◆ **What you should do**
Using the material that follows, output exactly the lines from the one containing "[259,606,275,620] ''' -> (198, 423) //" through the one containing "[464,606,480,620] ''' -> (150, 471) none", with both ends kept.

◆ **Entries provided**
+ + +

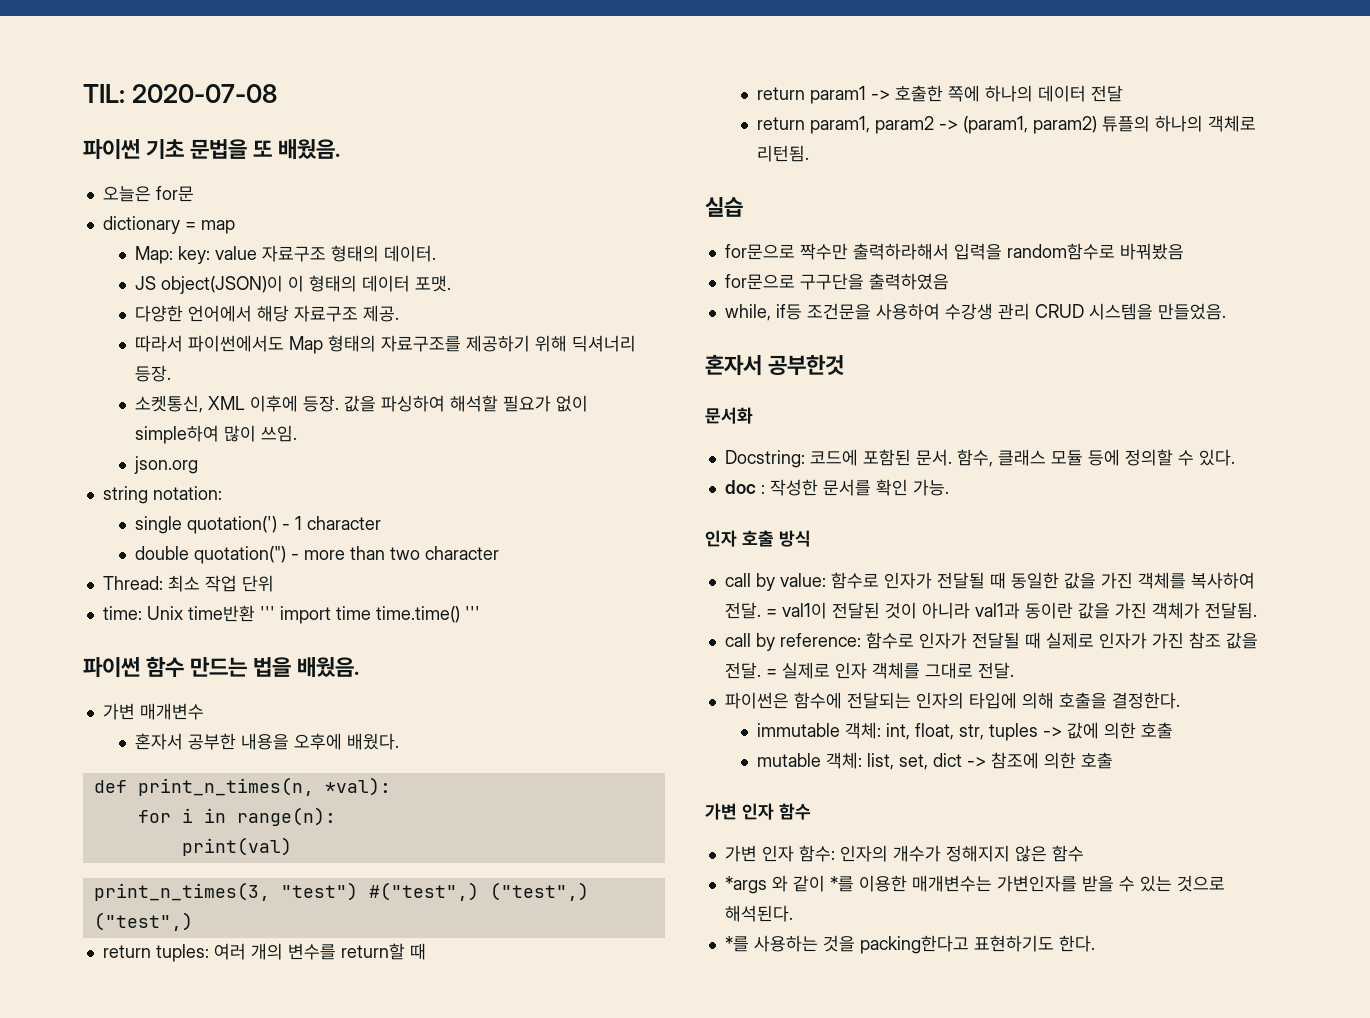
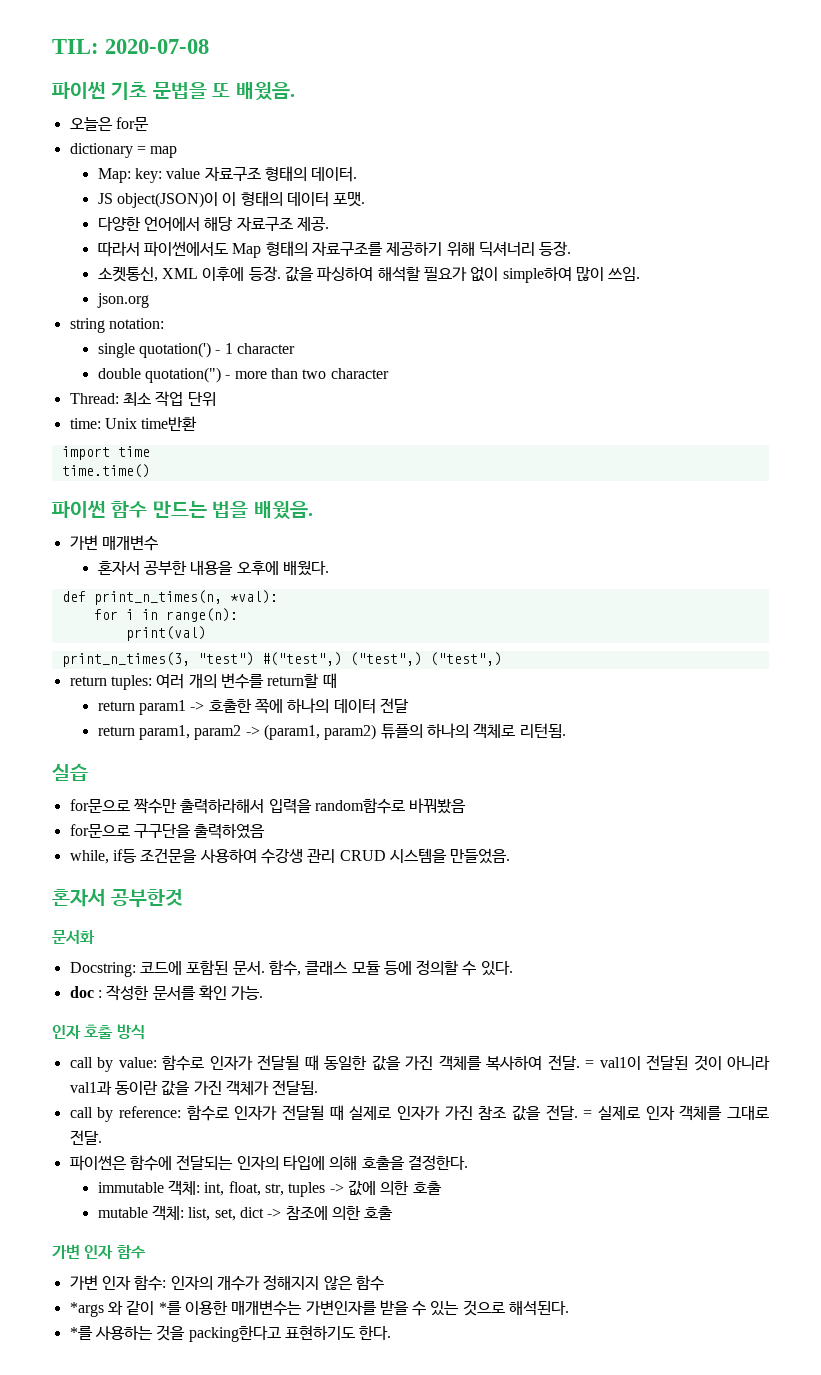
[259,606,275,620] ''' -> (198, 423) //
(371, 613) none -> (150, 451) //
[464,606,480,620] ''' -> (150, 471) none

+ + +

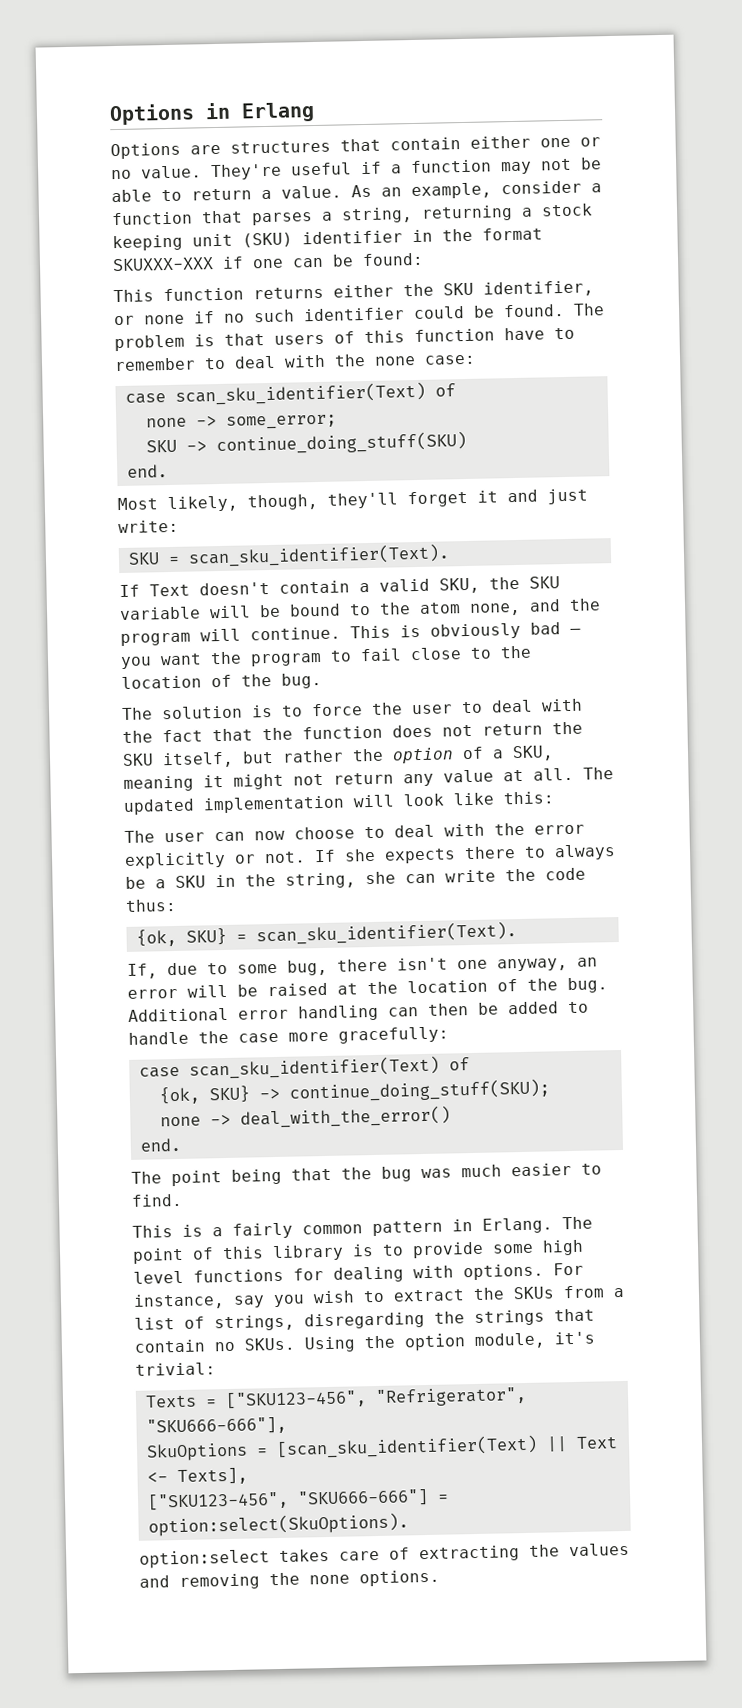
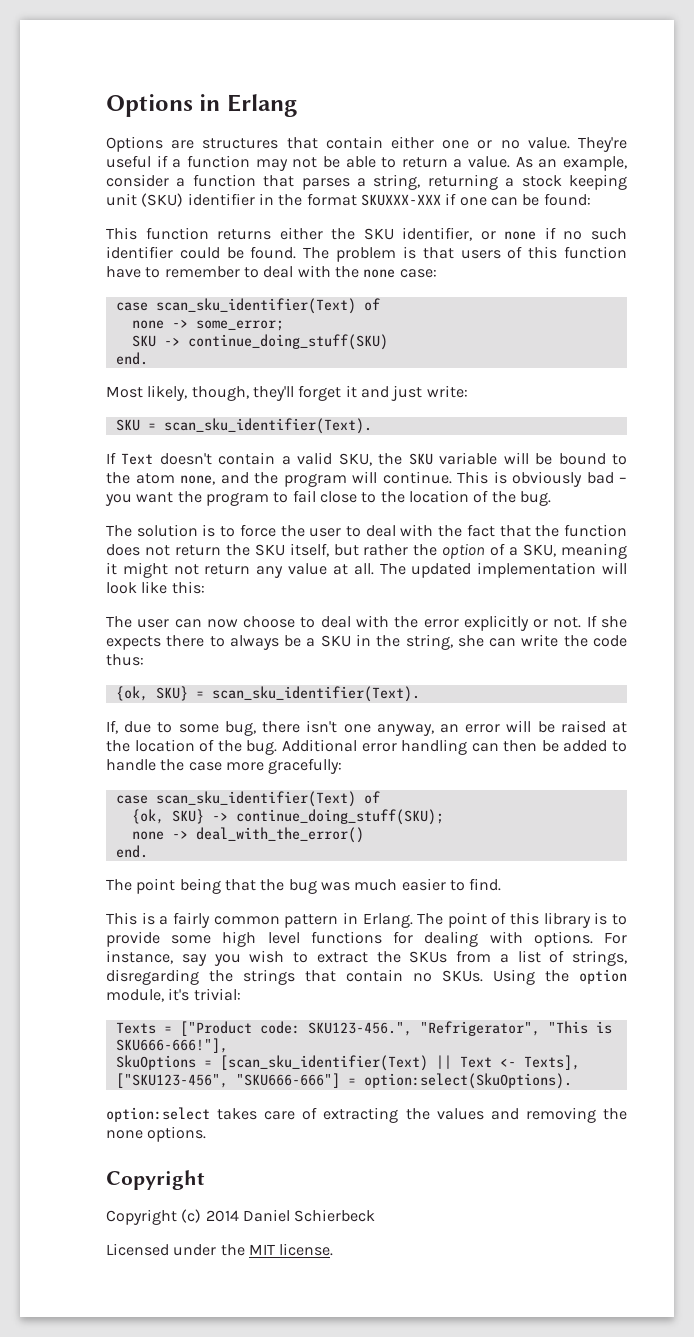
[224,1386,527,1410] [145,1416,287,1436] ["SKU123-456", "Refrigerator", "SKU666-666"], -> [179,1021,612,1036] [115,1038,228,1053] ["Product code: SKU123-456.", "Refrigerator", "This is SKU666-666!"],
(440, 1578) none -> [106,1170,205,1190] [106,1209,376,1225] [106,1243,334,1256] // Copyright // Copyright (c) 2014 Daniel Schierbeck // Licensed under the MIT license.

+ + +

◆ **Answer section**
[259,606,275,620] ''' -> (198, 423) //
(371, 613) none -> (150, 451) //
[464,606,480,620] ''' -> (150, 471) none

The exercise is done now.